Christ’s cross is also a military conquest—despite all appearances, Christ was the victorious King even when Satan and the powers of this evil age thought they had won their age-old war with God. The meaning of the cross is multifaceted. All of the following have been proposed as theories of the atonement, and while each by itself has significant problems, several identify something important about Christ’s work—although the truth in any of them hangs together only in light of the cross as a propitiatory sacrifice.

  • Ransom theory—Because of human rebellion, Satan became our rightful lord; Christ triumphed over Satan by luring him into the trap of killing him at the cross (thinking Jesus was a mere man), though he would triumph in resurrection (through his deity).
  • Recapitulation—Christ redeems by becoming the true Adam and representing in himself the true life of humanity before God on our behalf, even unto death.
  • Christus Victor—Through the seeming defeat of the cross, Christ conquered all the demonic and sinful powers arrayed against God.
  • Satisfaction theory—Christ’s crucifixion was his just payment for sin’s affront to God’s dignity and majesty.
  • Moral influence theory—Peter Abelard’s view, taken up by Socinians and many Enlightenment thinkers, that the purpose of Christ’s death was to provide a powerful example of God’s love for sinners that would provoke our repentance and imitation.
  • Governmental theory—Hugo Grotius’s view that Christ’s death is not substitutionary or atoning but rather the basis on which the righteous character of God’s will and his rule are exhibited.

In modern theologies, various versions of the moral influence and governmental theories have dominated, in principle or in practice. These views have gone hand in hand with a denial or downplaying of the doctrine of justification—forgiveness is necessary only in light of real personal transgression. In all of their iterations, they rest on three false premises.

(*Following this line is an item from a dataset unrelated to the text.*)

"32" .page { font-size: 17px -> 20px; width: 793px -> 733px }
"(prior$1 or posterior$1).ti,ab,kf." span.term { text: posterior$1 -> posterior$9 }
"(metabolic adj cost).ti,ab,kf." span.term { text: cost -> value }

  1. A denial of God’s wrath and the necessity of his justice being satisfied.
  2. A rejection of the possibility of vicarious substitution in the relationship between God and sinners.
  3. An emphasis on the exemplary, at the expense of the expiatory, character of Christ’s death.

We should therefore bear the following points in mind when defending the doctrine of substitutionary atonement. The cause of the atonement lies in God’s own pleasure and love; God’s free expression of his love and mercy, as well as his holiness, justice, and wrath, flow from his own character, and none can be pitted against the others. Sin is not merely a weakness that needs to be reformed but also a guilt that is incurred, invoking covenant sanctions. The atonement is grounded not only in God’s moral character and freedom but in the united determination of the persons of the Trinity; vicarious atonement is misunderstood as a vengeful Father taking out his rage on a passive Son. Christ’s sacrifice is both a guilt offering and a thank offering, a whole life of representative service.

Finally, the question of the extent of the atonement has been answered in three ways in the history of the church: universalism, hypothetical universalism, or definite (limited) atonement (defined above). The following are the two main arguments in favor of definite atonement. It emphasizes the relationship between the Trinity and redemption; those who are actually redeemed in time have been mercifully chosen in Christ before the foundation of the world. It emphasizes the efficacy and objectivity of Christ’s saving work; Christ did not die for the abstract possibility of the redemption of sinners (although his death is sufficient to atone for all sin whatsoever); rather, he died for the concrete accomplishment of the redemption of everyone who belongs to him.